I am pleased to note that the Western Isles MSP is asking questions.
The Health Minister should act; this problem is beyond local resolution.
Posted on Arnish Lighthouse at 17:28


Did they give the actual number of cases of MRSA reported? A 30% increase looks bad - but it depends how many the figure refers to.

Burt from Edinburgh

30% increase on a low figure may still be negligible. Remember the expression, 'There's lies, damned lies and statistics.'

calumannabel from ness

This morning, Radio nan Gael reported that councillor Angus Graham (Gress) has demanded the resignation of the Health Minister. About time.

Arnish Lighthouse from Stornoway

Quite a lot of patients that have had to be transfered to mainland hospitals and then back again have contracted this. It is very difficult for old people to recover from it, it is really bad when people are worried not just by their illness but also by the added fear of getting this. this is old news maybe this is just a political stunt to discredit the board even further, can't get them out one way try another.

Uibhisteach from uibhist

I should admit to a typo. It should have read 300% (three hundred). The number of cases between January and March 2006 equalled the sum total for the whole of 2005. As for politically discrediting the board further: it says enough that anything is being used to clobber them. Confidence has been lost over the past months and years, and new brooms are required.

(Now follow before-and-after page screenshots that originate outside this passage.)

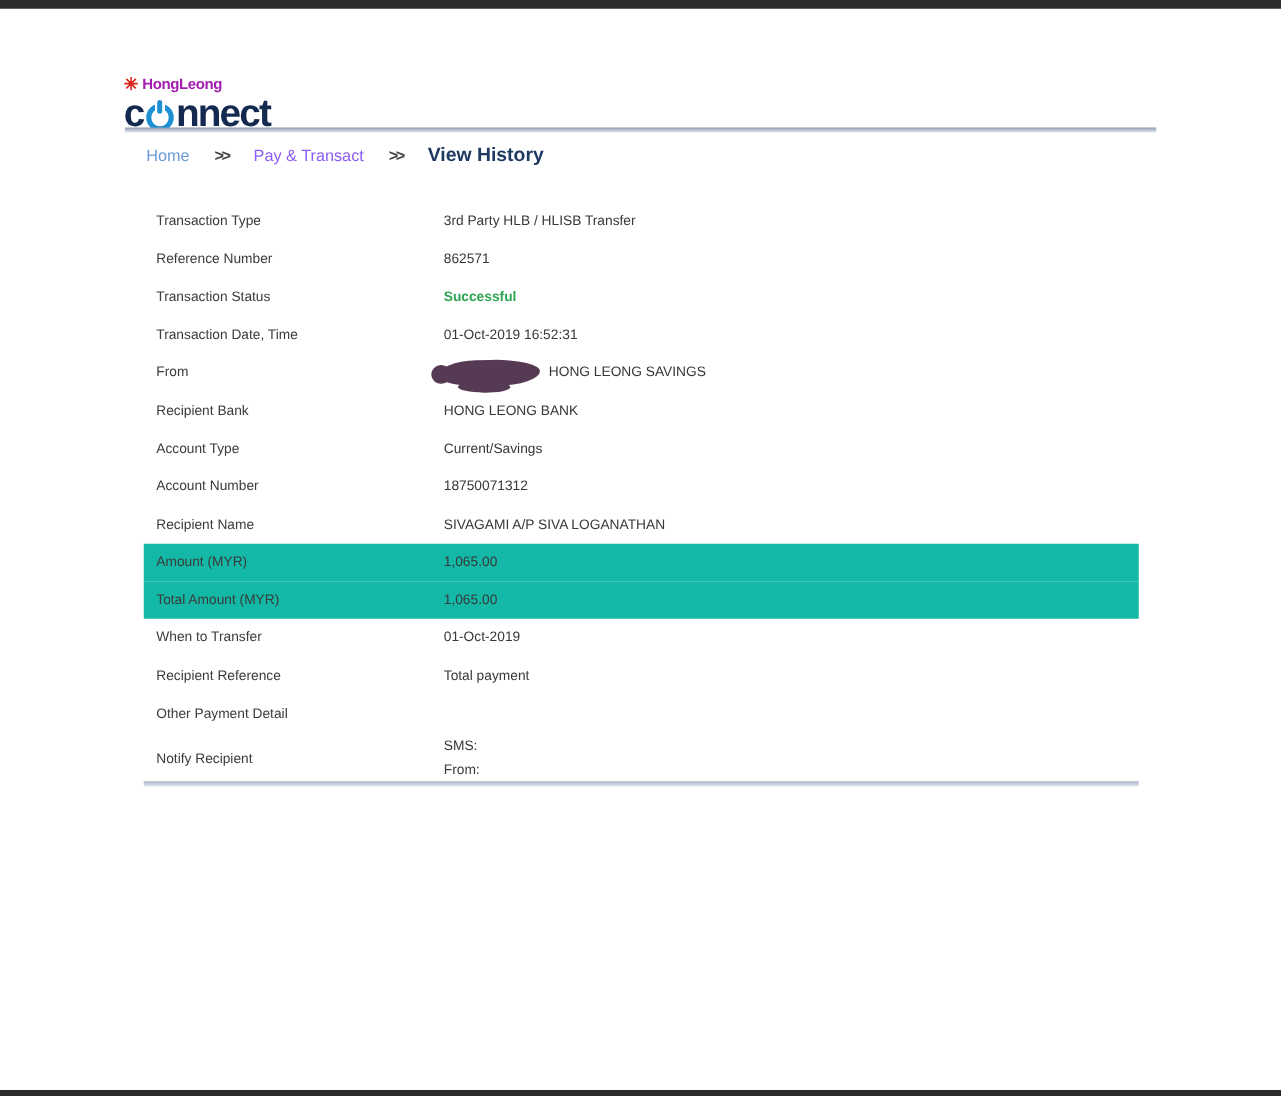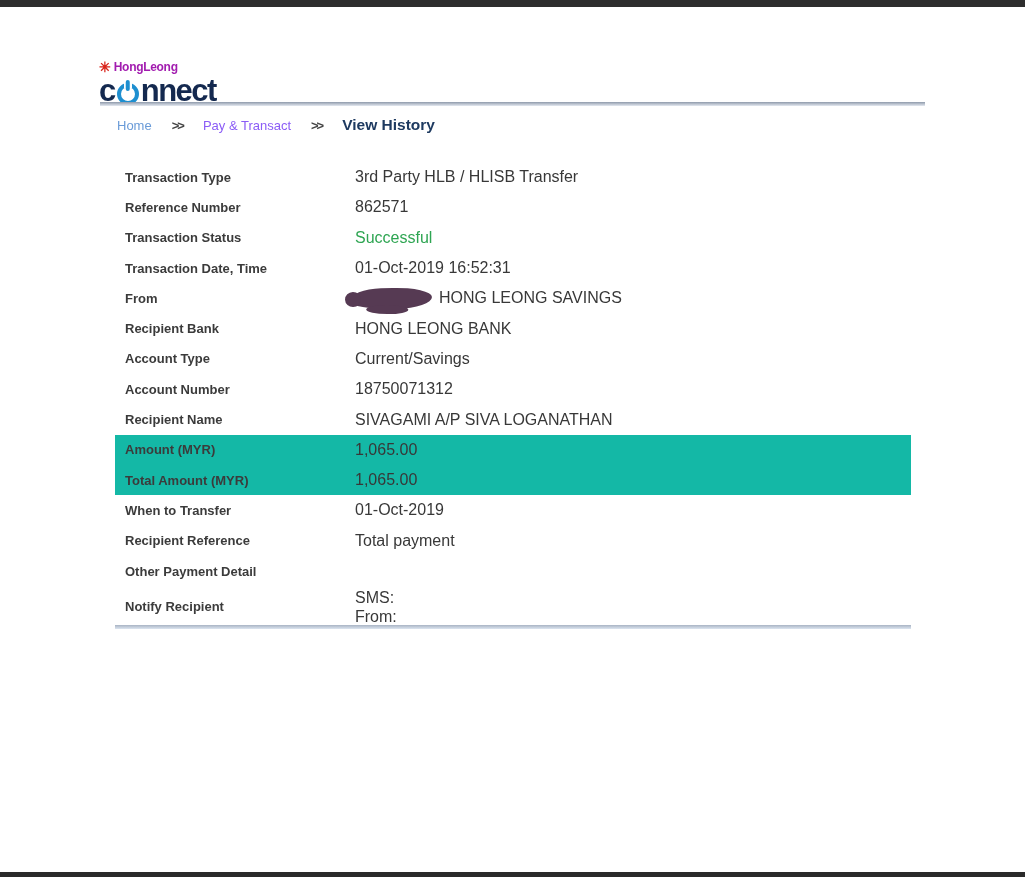--- a/index.html
+++ b/index.html
@@ -36,25 +36,25 @@
   .crumb-home { color: #6a9bd8; text-decoration: none; cursor: pointer; }
   .crumb-sep { color: #454545; font-size: 13px; letter-spacing: -2px; font-weight: bold; }
   .crumb-mid { color: #8b5cf6; cursor: pointer; }
   .crumb-current { color: #1e3a60; font-weight: bold; font-size: 15.5px; }
 
   
   .details { position: absolute; left: 115px; top: 162px; width: 796px; }
   .row { display: flex; align-items: center; height: 30.3px; }
   .row.tall { height: 41px; }
   .row.highlight { background: #14b8a6; }
-  .row-label { width: 230px; padding-left: 10px; font-weight: bold; font-size: 13px;
+  .row-label { width: 230px; padding-left: 10px; font-weight: normal; font-size: 11px;
                color: #3b3b3b; flex-shrink: 0; }
-  .row-value { font-size: 16px; color: #383838; display: flex; align-items: center; }
+  .row-value { font-size: 11px; color: #383838; display: flex; align-items: center; }
   .row-value .line { line-height: 19px; }
-  .status-success { font-weight: normal; }
+  .status-success { font-weight: bold; }
 
   .redact-blob { display: inline-block; width: 82px; height: 21px; background: #563a53;
                  border-radius: 40% 50% 45% 55% / 60% 50% 55% 45%;
                  transform: rotate(-1.5deg); margin: 0 7px 0 -5px; position: relative; }
   .redact-blob::before { content: ""; position: absolute; left: -5px; top: 3px; width: 16px;
                          height: 15px; background: #563a53; border-radius: 50%; }
   .redact-blob::after { content: ""; position: absolute; left: 16px; bottom: -5px; width: 42px;
                         height: 9px; background: #563a53; border-radius: 50%;
                         transform: rotate(2deg); }
 

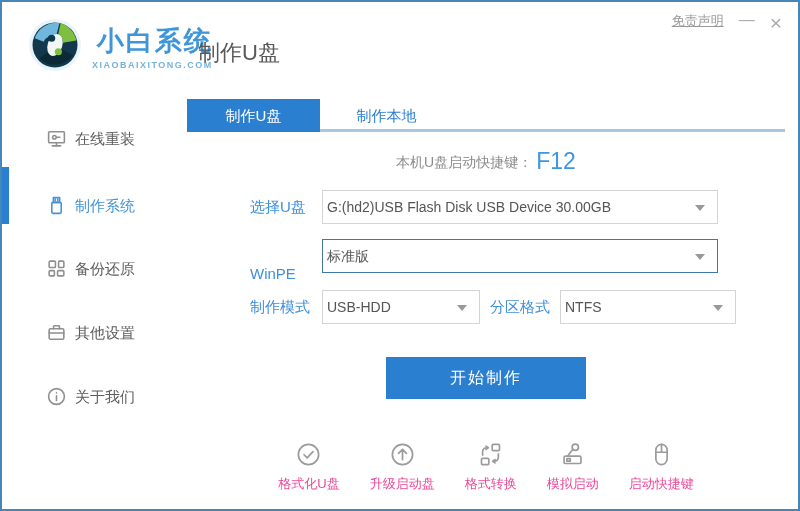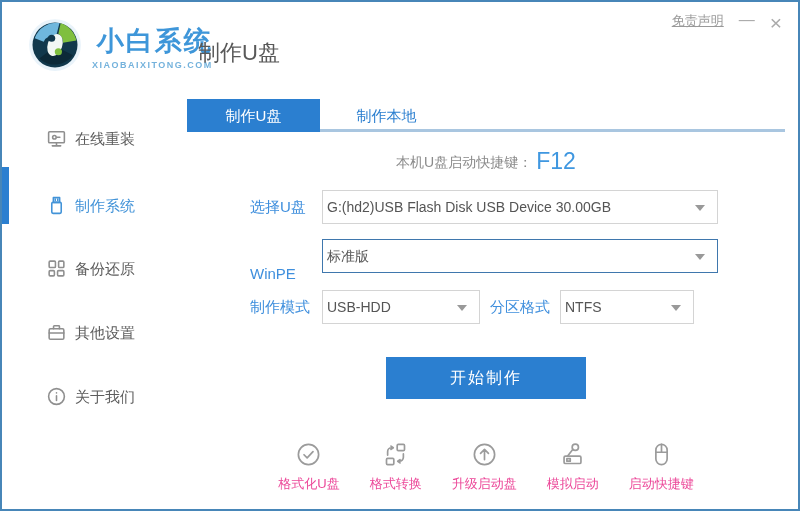--- a/index.html
+++ b/index.html
@@ -46,21 +46,21 @@
   .dd{ position:absolute; height:34px; border:1px solid #d4d4d4; background:#fff;
        font-size:14px; color:#555; line-height:32px; padding-left:4px; cursor:pointer;
        white-space:nowrap; overflow:hidden; }
   .dd.focus{ border-color:#3f77ad; }
   .dd .arrow{ position:absolute; right:12px; top:14px; width:0; height:0;
               border-left:5px solid transparent; border-right:5px solid transparent;
               border-top:6px solid #999; }
   .lb-usb{ left:63px; top:98px; }  .dd-usb{ left:135px; top:98px; width:396px; }
   .lb-pe{ left:63px; top:165px; }  .dd-pe{ left:135px; top:147px; width:396px; }
   .lb-mode{ left:63px; top:198px; } .dd-mode{ left:135px; top:198px; width:158px; }
-  .lb-part{ left:303px; top:198px; } .dd-part{ left:373px; top:198px; width:134px; }
+  .lb-part{ left:303px; top:198px; } .dd-part{ left:373px; top:198px; width:176px; }
   .start-btn{ position:absolute; left:199px; top:265px; width:200px; height:42px;
               background:#2b7fd0; color:#fff; font-size:16px; border:none; cursor:pointer;
               font-family:inherit; letter-spacing:2px; }
   
   .tools{ position:absolute; left:0; right:13px; bottom:16px; display:flex;
           justify-content:center; gap:30px; }
   .tool{ display:flex; flex-direction:column; align-items:center; gap:7px;
          color:#ec4899; font-size:13px; cursor:pointer; white-space:nowrap; }
   .tool svg{ width:27px; height:27px; fill:none; stroke:#9b9b9b; stroke-width:1.5;
              stroke-linecap:round; stroke-linejoin:round; }
@@ -185,36 +185,36 @@
     <div class="tools">
       <div class="tool">
         <svg viewBox="0 0 24 24">
           <circle cx="12" cy="12" r="9"></circle>
           <path d="M8 12.2 l2.8 2.8 L16 9.5"></path>
         </svg>
         <span>格式化U盘</span>
       </div>
       <div class="tool">
         <svg viewBox="0 0 24 24">
+          <circle cx="12" cy="12" r="9"></circle>
+          <path d="M12 16.5 V8 M8.5 11 L12 7.5 L15.5 11"></path>
+        </svg>
+        <span>升级启动盘</span>
+      </div>
+      <div class="tool">
+        <svg viewBox="0 0 24 24">
           <rect x="13.5" y="3" width="6.5" height="5.5" rx="1"></rect>
           <rect x="4" y="15.5" width="6.5" height="5.5" rx="1"></rect>
           <path d="M5 12.5 V9.5 a3.5 3.5 0 0 1 3.5 -3.5 h1.5 M8 4.5 l2 1.5 l-2 1.5"></path>
           <path d="M19 11.5 v3 a3.5 3.5 0 0 1 -3.5 3.5 h-1.5 M16 16.5 l-2 1.5 l2 1.5"></path>
         </svg>
         <span>格式转换</span>
       </div>
       <div class="tool">
         <svg viewBox="0 0 24 24">
-          <circle cx="12" cy="12" r="9"></circle>
-          <path d="M12 16.5 V8 M8.5 11 L12 7.5 L15.5 11"></path>
-        </svg>
-        <span>升级启动盘</span>
-      </div>
-      <div class="tool">
-        <svg viewBox="0 0 24 24">
           <circle cx="14.5" cy="5.5" r="2.8"></circle>
           <path d="M12.4 7.4 L7.5 13.5"></path>
           <rect x="4.5" y="13.5" width="15" height="6.5" rx="1.2"></rect>
           <rect x="7" y="15.7" width="3" height="2.2"></rect>
         </svg>
         <span>模拟启动</span>
       </div>
       <div class="tool">
         <svg viewBox="0 0 24 24">
           <rect x="7" y="3" width="10" height="18" rx="5"></rect>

Arnish Lighthouse from Stornoway

Heaven forbid the thought of Comhairle nan Eilean using the Health Board bosses' incompetence and the misfortunes of the hospital staff as a distraction from the ongoing windfarms furore. They wouldn't...would they?

Willie from Ceann Cropaig

I work in the NHS and I'm responsible for the catering, portering and cleaning departments. It's so hard to eradicate MRSA. Visitors are the most likely to transfer the MRSA bug to patients. Some hospitals practise bed fencing. We do have strict policies of deep cleaning when the patient goes home but this alone will never stop it. My sister died of it in 1982, I'd never heard of it until then. It's because of the over use of antibiotics that these bugs become resistant to them, the problem will continue. It occurs on 75% of healthy people, I've watched doctors and surgeons do ward rounds and not wash their hands between patients. unless we can educate the staff who actually have physical contact with patients we'll never eradicate it.

Jeannette from Brighton

Jeannette Tell me you dont commute to Lewis from Brighton? Social Sevices in Aberdeen jet someone up from Buckinghamshire so I suppose anything is possible. Now this bed fencing - can we get a grant for it. I am quite happy to fence off everyone in our house if there's a grant at stake.

hamish holby md adhd from lewis

My dad has FRSA after his name - could this develop into full blown MRSA? Will my sister have to get a new hat for the ceremony if it does?